The US investigated Russia on allegations that it was trying to hack that election, even as US president Barack Obama was bragging about the US government's cybersupremacy – which was seemingly reiterated by confirmation that the US did hack the Elysée Palace in 2012 – but reiterated his concerns about a cyber-arms race.
Presidential contender Donald Trump had no such scruples, calling for the US to expand its cybersecurity capabilities as part of a broad expansion of the military. Yet all US government agencies already face a requirement for stronger and more proactive cybersecurity capabilities, after data-protection guidelines were updated for the first time in over a decade – providing guidance for Australian companies charting their strategic security direction.
The Xen Project patched serious flaws in its virtualisation software while a bug in Sophos antivirus malware scanners triggered false positives on a critical Windows file, while Google offered a three-level Android patch that some worried could cause user confusion. Also confused were Web site owners who have been wondering why their site rankings have been dropping – and it's often thanks to changes in Google Safe Browsing technology. Google is also moving to mark HTTP connections as insecure in a subtle push to Web site owners to jump on the HTTPS bandwagon that will kick off in January.
There were suggestions that half of network management systems are vulnerable to cross-site scripting and SQL injection attacks, even as one security firm found itself in the legal crosshairs on allegations of a stock-tanking tactic in which the security firm claimed key medical products could be hacked in order to fund a short-selling scheme.

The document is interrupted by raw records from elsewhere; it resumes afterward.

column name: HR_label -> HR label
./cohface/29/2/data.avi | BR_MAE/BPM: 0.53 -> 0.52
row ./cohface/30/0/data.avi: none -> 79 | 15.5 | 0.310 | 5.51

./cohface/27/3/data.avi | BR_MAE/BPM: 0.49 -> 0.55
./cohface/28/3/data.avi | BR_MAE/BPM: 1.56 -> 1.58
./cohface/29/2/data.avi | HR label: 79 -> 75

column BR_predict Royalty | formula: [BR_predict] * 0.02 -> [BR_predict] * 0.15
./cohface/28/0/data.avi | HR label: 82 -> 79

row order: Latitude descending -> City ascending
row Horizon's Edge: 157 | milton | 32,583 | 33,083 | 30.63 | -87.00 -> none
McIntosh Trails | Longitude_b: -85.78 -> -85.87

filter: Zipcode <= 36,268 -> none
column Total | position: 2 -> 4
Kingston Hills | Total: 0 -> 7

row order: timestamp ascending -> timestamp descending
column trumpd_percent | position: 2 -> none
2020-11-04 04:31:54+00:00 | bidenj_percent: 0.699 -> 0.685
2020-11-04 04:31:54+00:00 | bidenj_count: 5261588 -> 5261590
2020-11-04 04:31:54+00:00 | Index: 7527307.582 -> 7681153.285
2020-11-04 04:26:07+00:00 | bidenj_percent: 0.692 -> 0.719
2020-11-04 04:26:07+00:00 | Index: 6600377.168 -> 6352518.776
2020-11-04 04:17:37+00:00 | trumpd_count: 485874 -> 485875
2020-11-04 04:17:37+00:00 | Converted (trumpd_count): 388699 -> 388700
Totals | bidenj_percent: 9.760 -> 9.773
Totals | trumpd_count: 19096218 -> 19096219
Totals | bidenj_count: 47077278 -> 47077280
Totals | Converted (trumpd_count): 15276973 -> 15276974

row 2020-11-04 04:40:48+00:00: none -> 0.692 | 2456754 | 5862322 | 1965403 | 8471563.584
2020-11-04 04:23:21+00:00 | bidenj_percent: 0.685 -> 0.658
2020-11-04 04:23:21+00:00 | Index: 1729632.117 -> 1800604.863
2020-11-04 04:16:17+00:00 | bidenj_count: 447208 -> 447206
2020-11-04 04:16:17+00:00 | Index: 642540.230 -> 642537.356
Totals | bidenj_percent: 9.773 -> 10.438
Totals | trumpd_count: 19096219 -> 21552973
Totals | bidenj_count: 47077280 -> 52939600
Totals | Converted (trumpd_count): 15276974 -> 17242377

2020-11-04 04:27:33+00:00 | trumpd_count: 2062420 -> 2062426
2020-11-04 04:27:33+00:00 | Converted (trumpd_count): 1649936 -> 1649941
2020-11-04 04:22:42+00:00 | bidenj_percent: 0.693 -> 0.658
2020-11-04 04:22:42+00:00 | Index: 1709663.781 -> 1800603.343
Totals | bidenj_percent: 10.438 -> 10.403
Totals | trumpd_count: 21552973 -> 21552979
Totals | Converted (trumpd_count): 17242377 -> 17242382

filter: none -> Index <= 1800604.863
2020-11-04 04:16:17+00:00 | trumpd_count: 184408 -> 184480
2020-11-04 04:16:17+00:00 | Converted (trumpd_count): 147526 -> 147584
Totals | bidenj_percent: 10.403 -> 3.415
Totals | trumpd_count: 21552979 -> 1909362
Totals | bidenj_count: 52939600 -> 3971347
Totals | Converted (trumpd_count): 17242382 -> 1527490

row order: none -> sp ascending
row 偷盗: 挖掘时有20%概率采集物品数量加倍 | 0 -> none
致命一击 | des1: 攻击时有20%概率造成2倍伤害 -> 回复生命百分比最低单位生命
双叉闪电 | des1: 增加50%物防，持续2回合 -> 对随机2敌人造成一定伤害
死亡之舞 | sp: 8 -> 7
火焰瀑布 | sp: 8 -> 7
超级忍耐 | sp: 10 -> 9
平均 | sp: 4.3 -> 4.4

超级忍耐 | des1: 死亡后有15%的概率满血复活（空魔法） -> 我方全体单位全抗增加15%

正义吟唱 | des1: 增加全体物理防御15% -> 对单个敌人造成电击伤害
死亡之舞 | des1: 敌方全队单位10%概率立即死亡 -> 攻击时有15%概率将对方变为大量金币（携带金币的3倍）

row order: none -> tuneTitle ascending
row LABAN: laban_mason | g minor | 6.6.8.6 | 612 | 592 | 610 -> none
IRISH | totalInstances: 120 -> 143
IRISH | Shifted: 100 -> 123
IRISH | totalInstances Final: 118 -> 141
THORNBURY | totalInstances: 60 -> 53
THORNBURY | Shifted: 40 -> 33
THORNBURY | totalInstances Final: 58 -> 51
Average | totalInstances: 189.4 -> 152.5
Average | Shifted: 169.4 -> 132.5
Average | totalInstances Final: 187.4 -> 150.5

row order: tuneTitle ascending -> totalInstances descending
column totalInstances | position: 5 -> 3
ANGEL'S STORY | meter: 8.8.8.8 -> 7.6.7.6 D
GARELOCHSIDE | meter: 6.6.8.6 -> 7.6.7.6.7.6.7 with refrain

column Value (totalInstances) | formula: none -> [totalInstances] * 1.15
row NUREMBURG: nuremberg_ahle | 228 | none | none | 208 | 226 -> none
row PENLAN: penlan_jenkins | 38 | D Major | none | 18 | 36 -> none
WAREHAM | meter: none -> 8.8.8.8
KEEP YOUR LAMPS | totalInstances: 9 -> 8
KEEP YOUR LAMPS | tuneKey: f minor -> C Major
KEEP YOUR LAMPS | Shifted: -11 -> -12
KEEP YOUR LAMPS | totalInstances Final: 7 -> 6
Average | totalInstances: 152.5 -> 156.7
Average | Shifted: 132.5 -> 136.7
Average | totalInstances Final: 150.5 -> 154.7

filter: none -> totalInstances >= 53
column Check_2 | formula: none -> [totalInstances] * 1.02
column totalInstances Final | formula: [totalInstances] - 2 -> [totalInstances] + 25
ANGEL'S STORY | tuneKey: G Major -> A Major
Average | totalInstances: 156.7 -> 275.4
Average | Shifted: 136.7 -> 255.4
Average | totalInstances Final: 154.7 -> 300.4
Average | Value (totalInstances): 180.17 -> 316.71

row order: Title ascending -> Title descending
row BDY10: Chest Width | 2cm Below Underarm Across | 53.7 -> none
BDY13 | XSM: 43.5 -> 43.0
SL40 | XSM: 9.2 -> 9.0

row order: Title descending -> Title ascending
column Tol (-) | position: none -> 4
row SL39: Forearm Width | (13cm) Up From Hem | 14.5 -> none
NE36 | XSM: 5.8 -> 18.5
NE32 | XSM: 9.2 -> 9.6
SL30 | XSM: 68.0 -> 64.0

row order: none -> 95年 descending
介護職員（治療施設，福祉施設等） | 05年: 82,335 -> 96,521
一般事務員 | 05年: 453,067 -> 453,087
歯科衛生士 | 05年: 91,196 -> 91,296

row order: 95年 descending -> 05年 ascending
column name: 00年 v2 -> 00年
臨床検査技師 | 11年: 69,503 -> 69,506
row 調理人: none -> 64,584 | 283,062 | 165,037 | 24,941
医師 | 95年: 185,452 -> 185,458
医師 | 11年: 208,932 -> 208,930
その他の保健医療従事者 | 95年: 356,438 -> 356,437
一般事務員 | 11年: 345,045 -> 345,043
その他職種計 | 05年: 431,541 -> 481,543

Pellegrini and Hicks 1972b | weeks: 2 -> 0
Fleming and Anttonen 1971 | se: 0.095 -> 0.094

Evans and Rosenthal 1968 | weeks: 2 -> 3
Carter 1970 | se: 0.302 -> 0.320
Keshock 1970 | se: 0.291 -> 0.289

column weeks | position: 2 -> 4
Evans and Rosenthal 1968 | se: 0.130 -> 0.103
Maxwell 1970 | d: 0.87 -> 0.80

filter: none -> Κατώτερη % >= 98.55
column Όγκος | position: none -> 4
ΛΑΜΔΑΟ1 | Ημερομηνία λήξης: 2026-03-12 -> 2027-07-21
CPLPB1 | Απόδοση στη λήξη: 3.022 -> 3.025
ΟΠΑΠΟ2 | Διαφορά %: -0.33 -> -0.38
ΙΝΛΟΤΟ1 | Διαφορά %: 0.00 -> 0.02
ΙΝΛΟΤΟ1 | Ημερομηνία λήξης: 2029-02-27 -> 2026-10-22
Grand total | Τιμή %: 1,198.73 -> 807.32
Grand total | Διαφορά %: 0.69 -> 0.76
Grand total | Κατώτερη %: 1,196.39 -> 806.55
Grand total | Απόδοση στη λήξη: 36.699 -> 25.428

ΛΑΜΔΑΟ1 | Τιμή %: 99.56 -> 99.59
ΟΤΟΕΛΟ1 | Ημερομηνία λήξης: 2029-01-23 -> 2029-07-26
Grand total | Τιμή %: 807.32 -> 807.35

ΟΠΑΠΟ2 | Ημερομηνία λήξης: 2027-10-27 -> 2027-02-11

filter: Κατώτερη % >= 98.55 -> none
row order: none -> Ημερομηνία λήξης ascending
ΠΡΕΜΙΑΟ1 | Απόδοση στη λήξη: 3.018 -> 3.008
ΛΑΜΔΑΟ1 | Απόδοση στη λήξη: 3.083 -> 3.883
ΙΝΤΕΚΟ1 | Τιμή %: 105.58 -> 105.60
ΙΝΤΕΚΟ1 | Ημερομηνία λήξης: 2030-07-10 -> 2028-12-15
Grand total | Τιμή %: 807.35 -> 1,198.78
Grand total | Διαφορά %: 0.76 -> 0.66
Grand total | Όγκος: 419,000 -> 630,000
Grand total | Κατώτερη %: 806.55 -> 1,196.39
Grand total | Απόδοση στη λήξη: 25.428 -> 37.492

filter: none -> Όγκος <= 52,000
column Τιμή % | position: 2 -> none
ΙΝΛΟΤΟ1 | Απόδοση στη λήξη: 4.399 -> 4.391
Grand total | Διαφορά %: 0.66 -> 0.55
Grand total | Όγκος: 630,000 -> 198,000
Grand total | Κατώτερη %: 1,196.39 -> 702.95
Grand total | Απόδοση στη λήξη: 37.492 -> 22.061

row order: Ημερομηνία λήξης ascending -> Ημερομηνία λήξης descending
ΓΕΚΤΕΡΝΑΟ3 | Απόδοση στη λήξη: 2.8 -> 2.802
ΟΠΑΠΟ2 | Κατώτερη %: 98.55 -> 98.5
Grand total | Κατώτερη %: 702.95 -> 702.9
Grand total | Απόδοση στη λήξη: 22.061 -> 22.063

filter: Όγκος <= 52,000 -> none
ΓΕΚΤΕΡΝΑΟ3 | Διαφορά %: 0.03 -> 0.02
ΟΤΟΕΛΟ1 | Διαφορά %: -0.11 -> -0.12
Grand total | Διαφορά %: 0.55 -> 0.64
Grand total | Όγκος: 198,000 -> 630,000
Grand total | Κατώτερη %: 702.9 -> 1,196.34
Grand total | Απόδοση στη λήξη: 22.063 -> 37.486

Intel moved to sell off its majority stake in its McAfee security unit, partnering with investment firm TPG to respawn the former McAfee security company – although original founder John McAfee may be ready to put a spanner in the works.
An audit of connected device security found that few manufacturers are taking it seriously, while reports from the field suggested that end users are equally lax when it comes to security as 99 percent of compromised user accounts come from password reuse. Many others are also surfacing as data hoarders revive and rework massive data sets compromised in breaches years ago.